## Material shown:
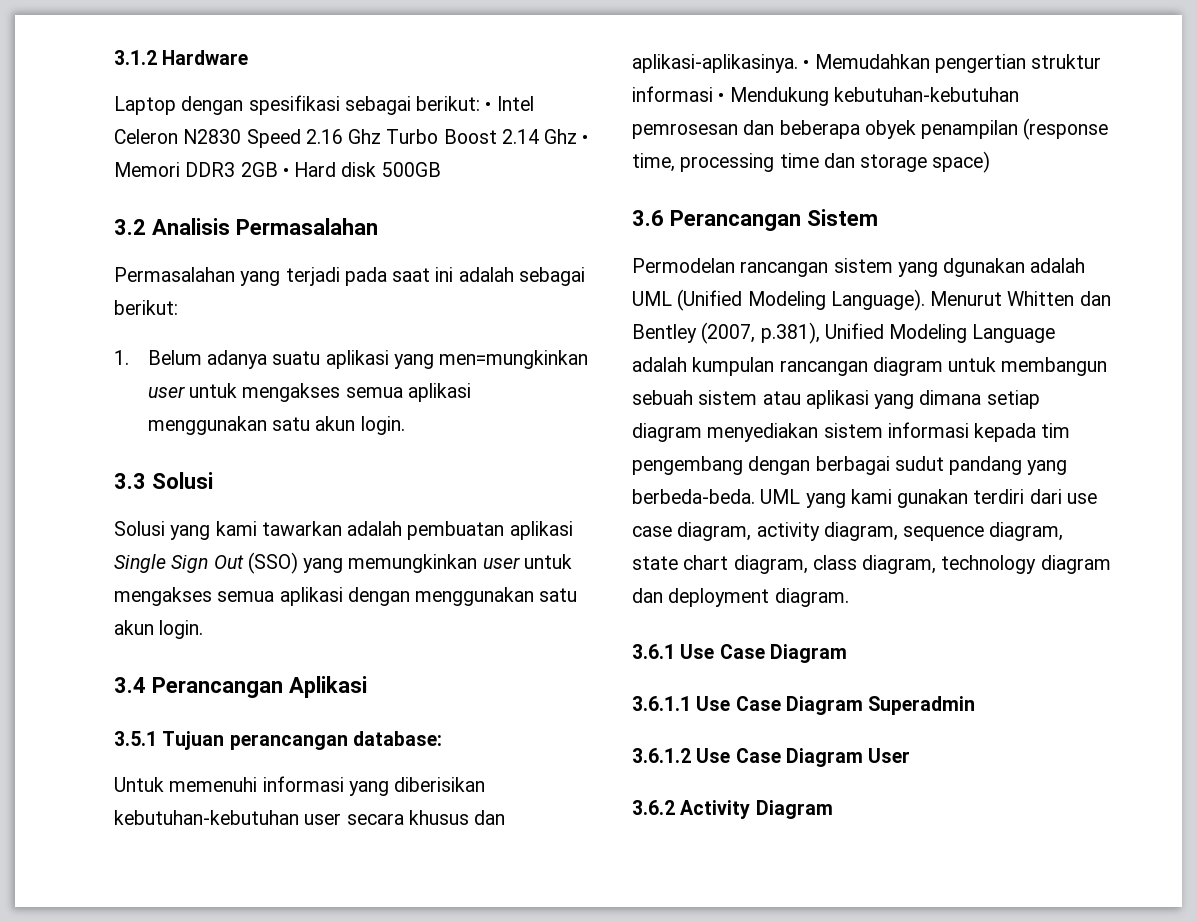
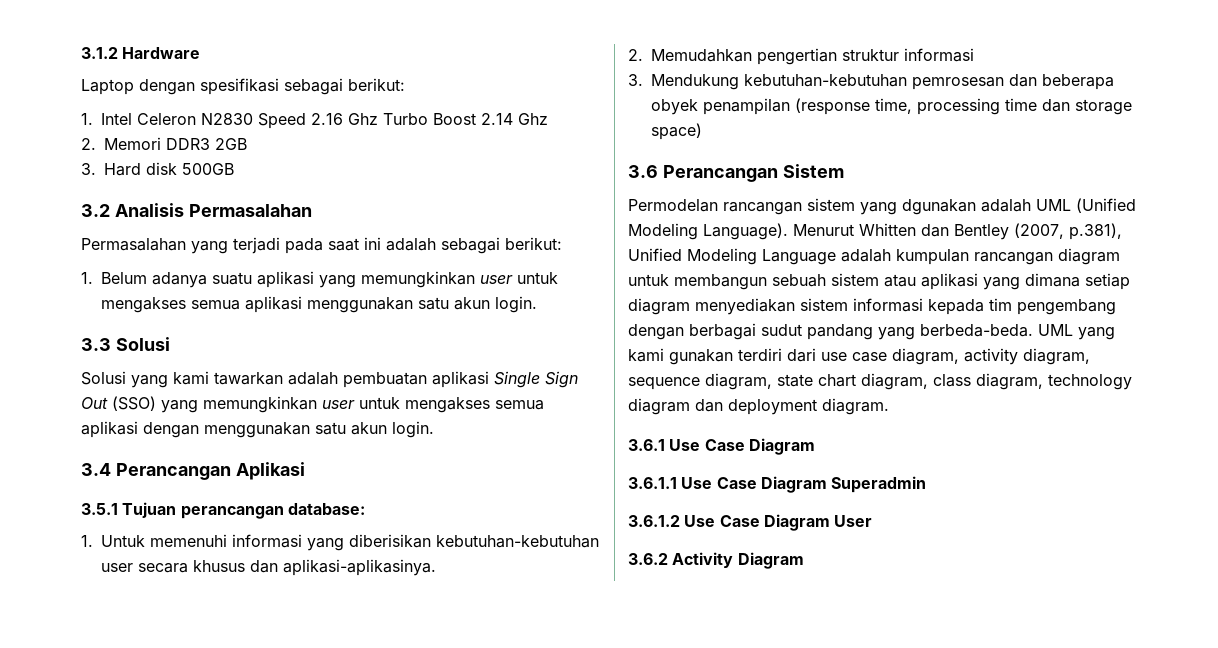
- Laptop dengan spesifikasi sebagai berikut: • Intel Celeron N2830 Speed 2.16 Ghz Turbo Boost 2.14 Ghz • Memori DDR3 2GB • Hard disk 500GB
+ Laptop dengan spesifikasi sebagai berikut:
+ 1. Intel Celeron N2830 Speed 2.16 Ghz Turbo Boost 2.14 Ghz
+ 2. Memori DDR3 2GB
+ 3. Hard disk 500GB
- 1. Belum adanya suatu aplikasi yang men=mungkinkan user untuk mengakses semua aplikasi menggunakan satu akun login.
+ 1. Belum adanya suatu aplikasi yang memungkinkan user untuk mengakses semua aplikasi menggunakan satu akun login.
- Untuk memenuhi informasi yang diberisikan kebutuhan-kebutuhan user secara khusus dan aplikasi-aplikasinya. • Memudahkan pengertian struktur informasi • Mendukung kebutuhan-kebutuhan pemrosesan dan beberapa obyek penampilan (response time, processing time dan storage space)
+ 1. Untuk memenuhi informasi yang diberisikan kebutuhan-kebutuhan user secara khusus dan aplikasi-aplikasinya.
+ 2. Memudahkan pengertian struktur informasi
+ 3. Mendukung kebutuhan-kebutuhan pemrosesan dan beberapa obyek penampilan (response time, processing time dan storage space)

...

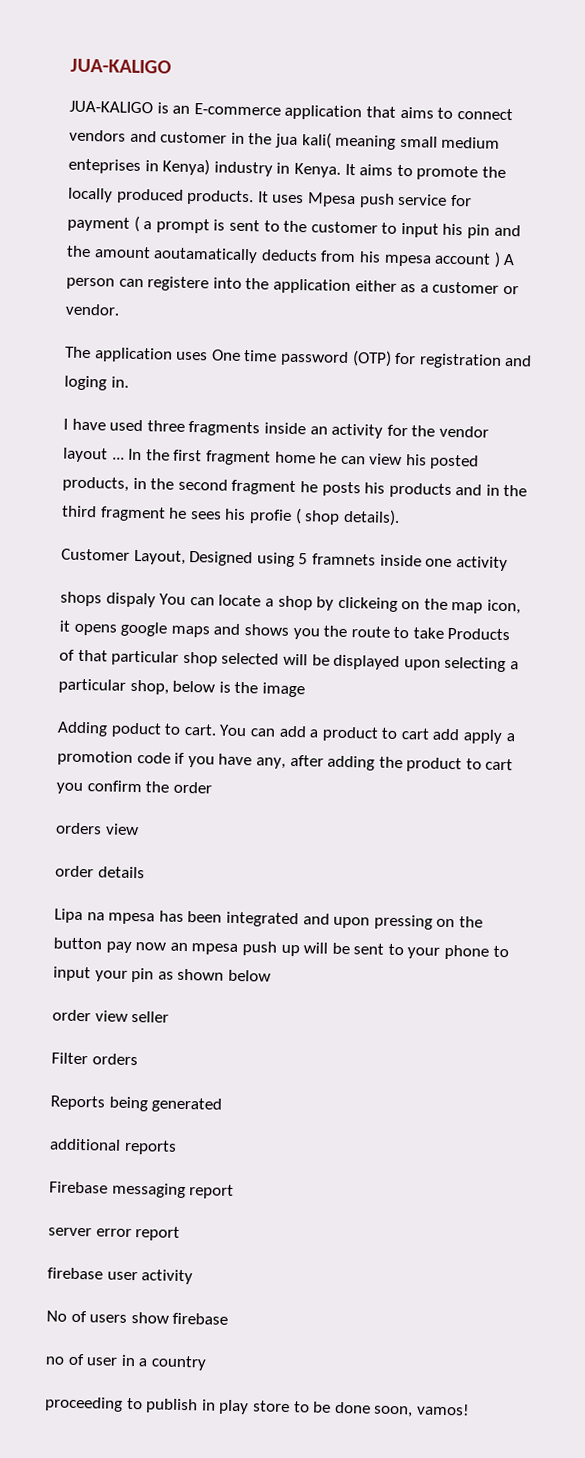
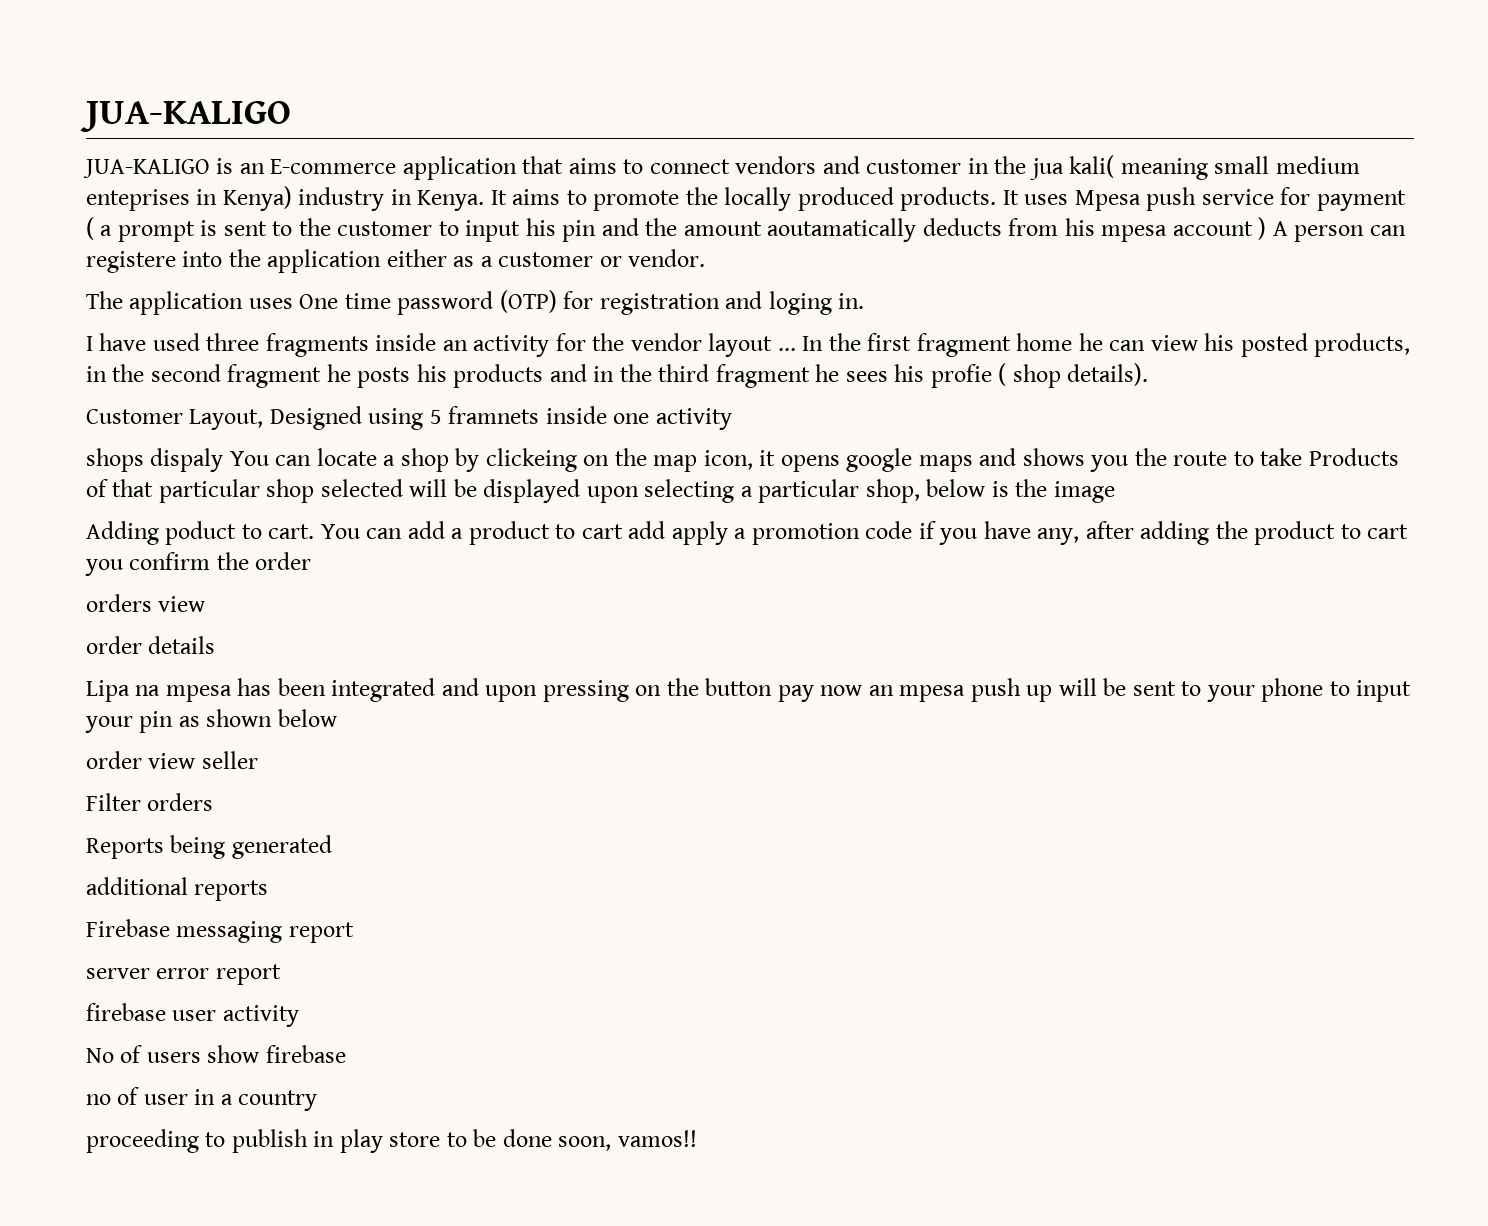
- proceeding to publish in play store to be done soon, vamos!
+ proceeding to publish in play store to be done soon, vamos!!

==

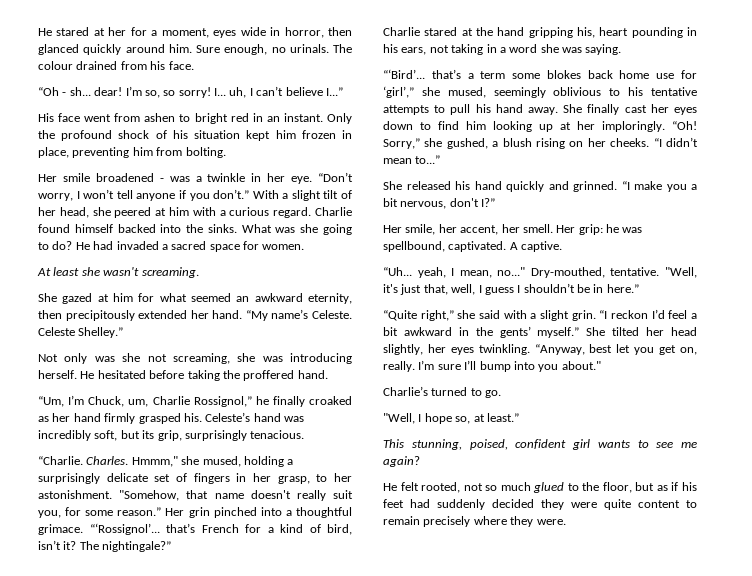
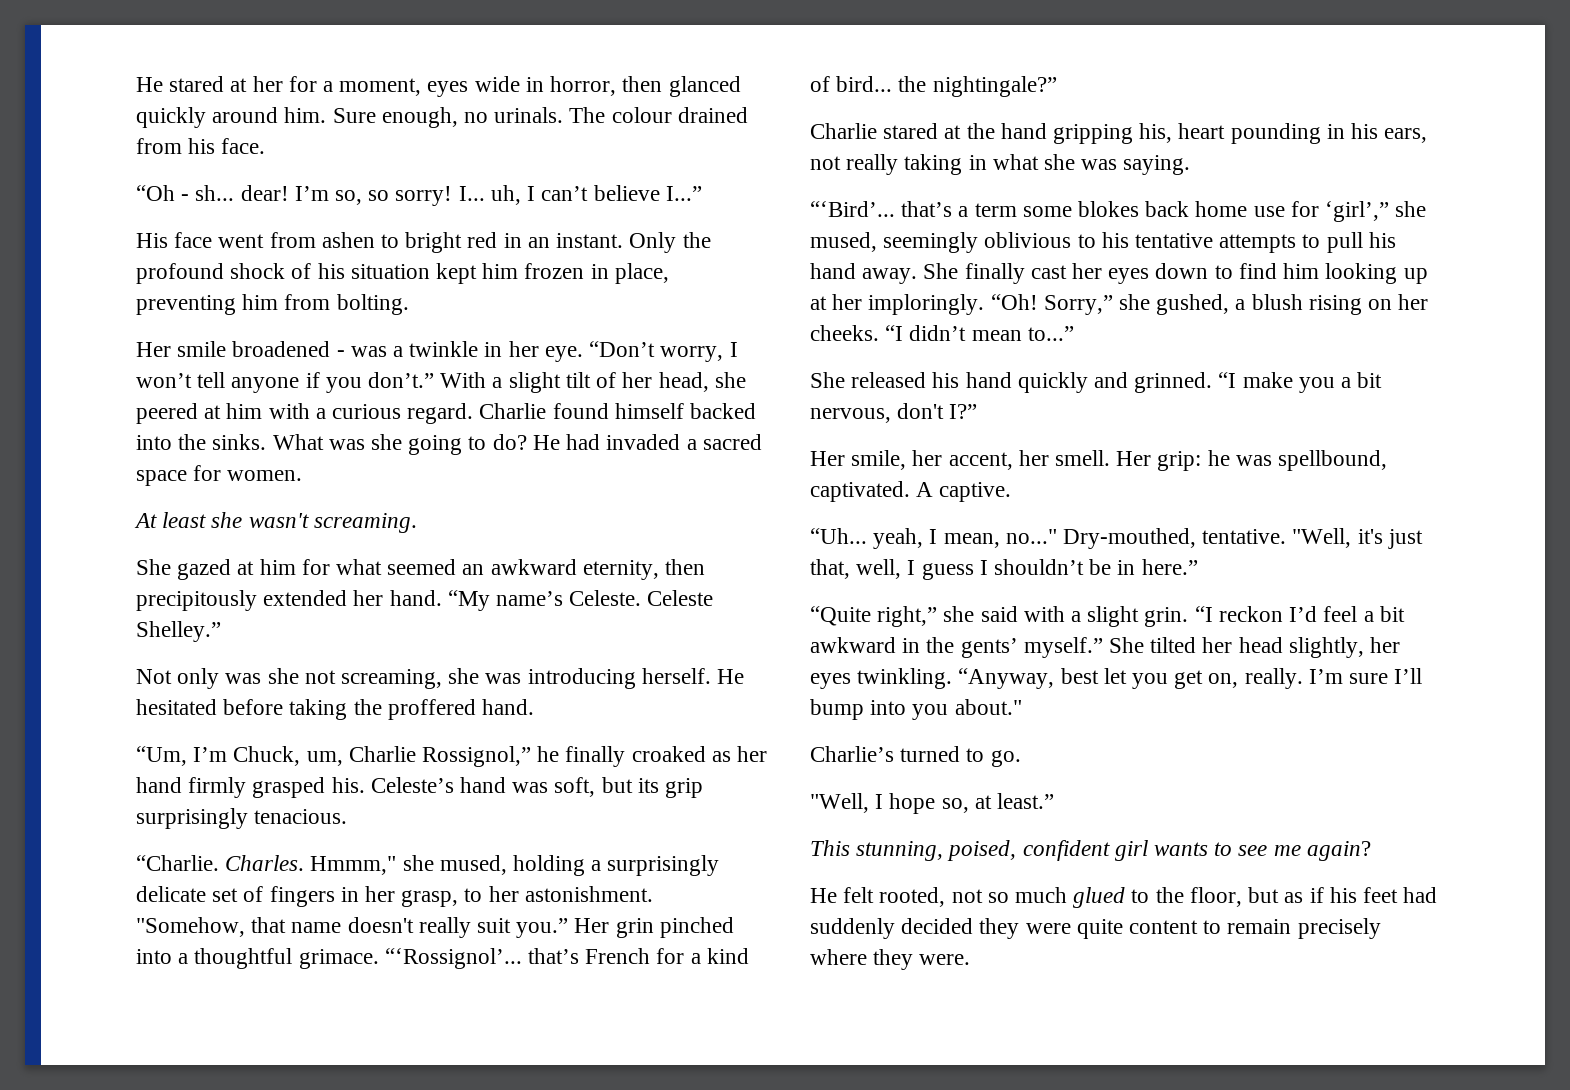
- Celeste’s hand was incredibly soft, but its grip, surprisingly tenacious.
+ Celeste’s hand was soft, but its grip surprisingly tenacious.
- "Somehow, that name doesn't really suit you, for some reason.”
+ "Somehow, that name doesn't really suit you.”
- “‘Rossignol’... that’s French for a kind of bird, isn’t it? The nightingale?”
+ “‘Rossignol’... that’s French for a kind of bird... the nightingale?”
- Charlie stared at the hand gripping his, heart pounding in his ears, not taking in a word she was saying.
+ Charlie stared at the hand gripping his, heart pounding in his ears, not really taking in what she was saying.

## Task brief:
Reproduce exactly, and with no other material, the lines between those holding "kind of bird..." and "what she was saying.", inclusive.

## Answer to this exercise:
+ “‘Rossignol’... that’s French for a kind of bird... the nightingale?”
- Charlie stared at the hand gripping his, heart pounding in his ears, not taking in a word she was saying.
+ Charlie stared at the hand gripping his, heart pounding in his ears, not really taking in what she was saying.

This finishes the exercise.